Les grains de blé provenant de France, d’Espagne et d’Italie sont déchargés au septième étage avant de tomber de palier en palier, poussés par la force de la gravité. A chaque étage a lieu une étape de transformation spécifique. Dans la zone de mouture, des dizaines de moulins mécaniques broient les grains d’abord grossièrement, puis de plus en plus finement.

Les céréales moulues sont ensuite transférées à un autre niveau pour être passées dans de gigantesques tamis remuant en cadence. Les différentes substances sont alors séparées les unes des autres, et une farine jaunâtre très sèche est extraite de la masse. Il s’agit de la farine de blé dur, qui constitue l’ingrédient de base des pâtes italiennes.

Les pâtes sont séchées durant neuf heures

Machines et tuyauterie de grandes dimensions.
A l’intérieur, la forêt de tuyaux conduisant le blé à la dizaine de moulins impressionne .

Le blé dur est ensuite transféré dans une autre zone de l’immense fabrique d’Agnesi. Des mélangeurs géants sont situés aux départs de chacune des deux chaînes de production: l’une pour les pâtes courtes (macaroni, fusilli, rigatoni), l’autre pour les pâtes longues (spaghetti, tagliatelle). Là, la pâte est pétrie, puis pressée dans des conteneurs percés de trous afin de former des bandes de pâte dorées. Ces dernières sont alors coupées différemment selon la variété souhaitée avant d’être disposées sur des plaques ou suspendues à des barres de fer. Enfin, elles sont placées dans de grands fours où elles restent jusqu’à neuf heures.

Le procédé de fabrication développé par Agnesi au fil des années comprend une longue phase de séchage à basse température, ce qui le différencie de la méthode utilisée par les autres producteurs de pâtes industrielles. Cette technique confère aux pâtes Agnesi une qualité plus élevée et une meilleure tenue à la cuisson.

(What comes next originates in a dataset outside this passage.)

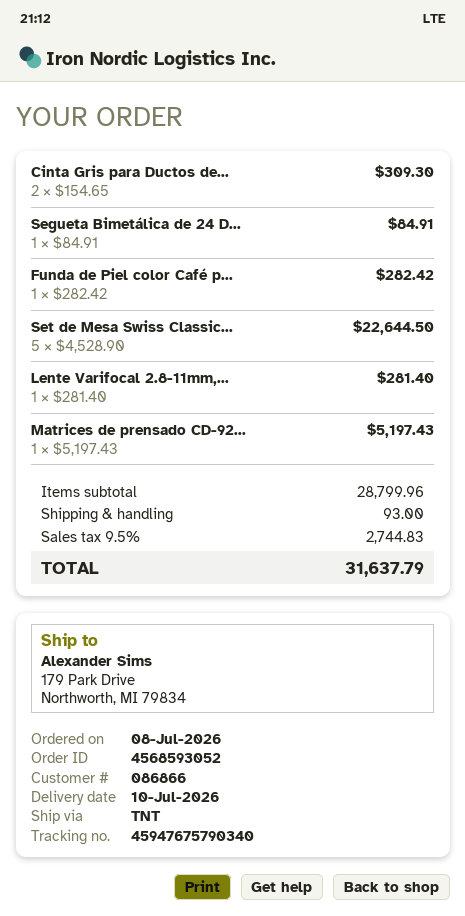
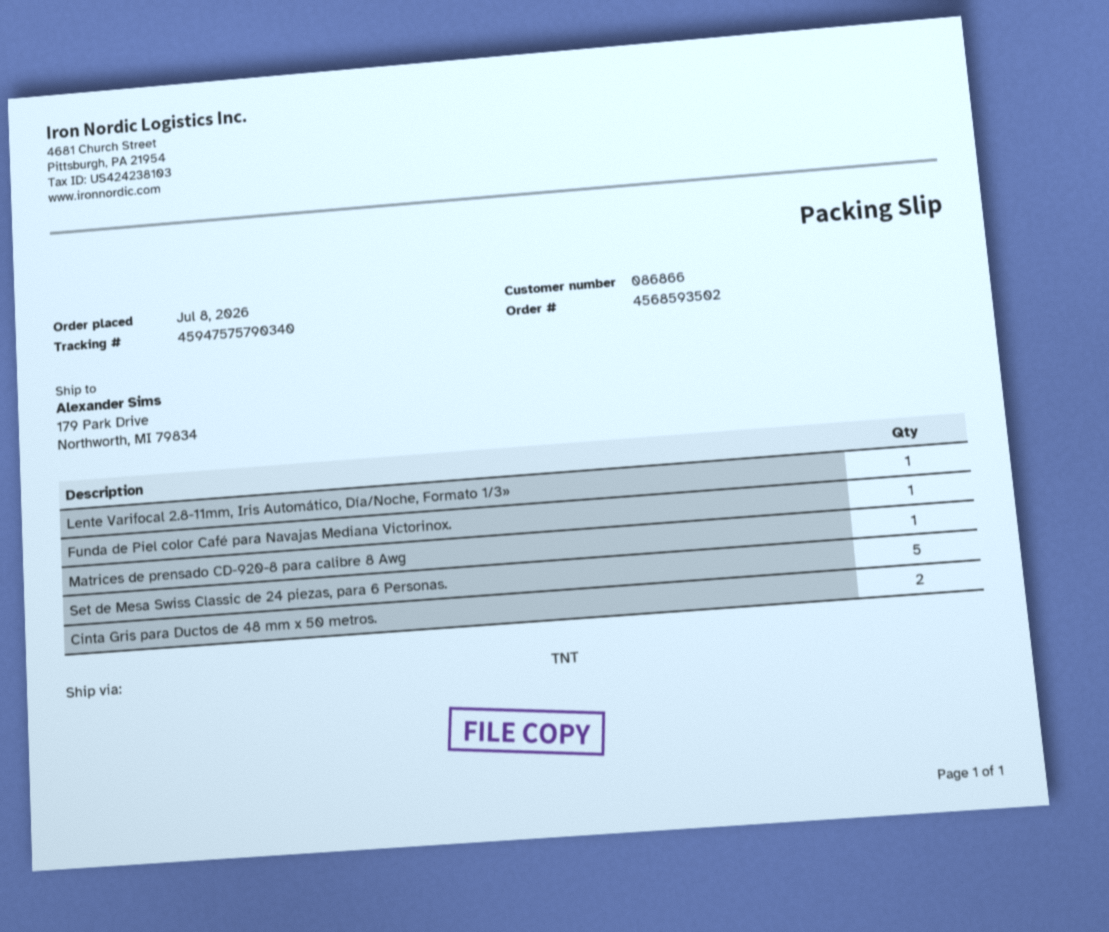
order number: 4568593052 -> 4568593502
tracking number: 45947675790340 -> 45947575790340
Segueta Bimetálica de 24 D...: 1 -> none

Après le séchage, les pâtes refroidissent jusqu’à température ambiante, puis sont conditionnées immédiatement afin de garantir une hygiène irréprochable. A cet égard, il est à noter que des contrôles de qualité interviennent à chaque étape du processus de production: à leur arrivée à la fabrique comme au cours des différentes phases de transformation, les céréales sont traitées avec le plus grand soin pour supprimer systématiquement les éventuelles impuretés.

«La Joconde», comme symbole du partenariat avec Migros

Depuis soixante ans, Agnesi (qui appartient depuis au groupe agro-alimentaire italien Colussi) produit des pâtes en exclusivité pour Migros. Les différentes variétés élaborées pour le distributeur sont empaquetées dans des emballages spécifiques.

Les élégants paquets vintage qui marquent cet anniversaire arborent l’illustration d’une mamma italienne des années 1950, appelée de façon facétieuse La Joconde à Imperia. Ils sont déjà disponibles en magasin.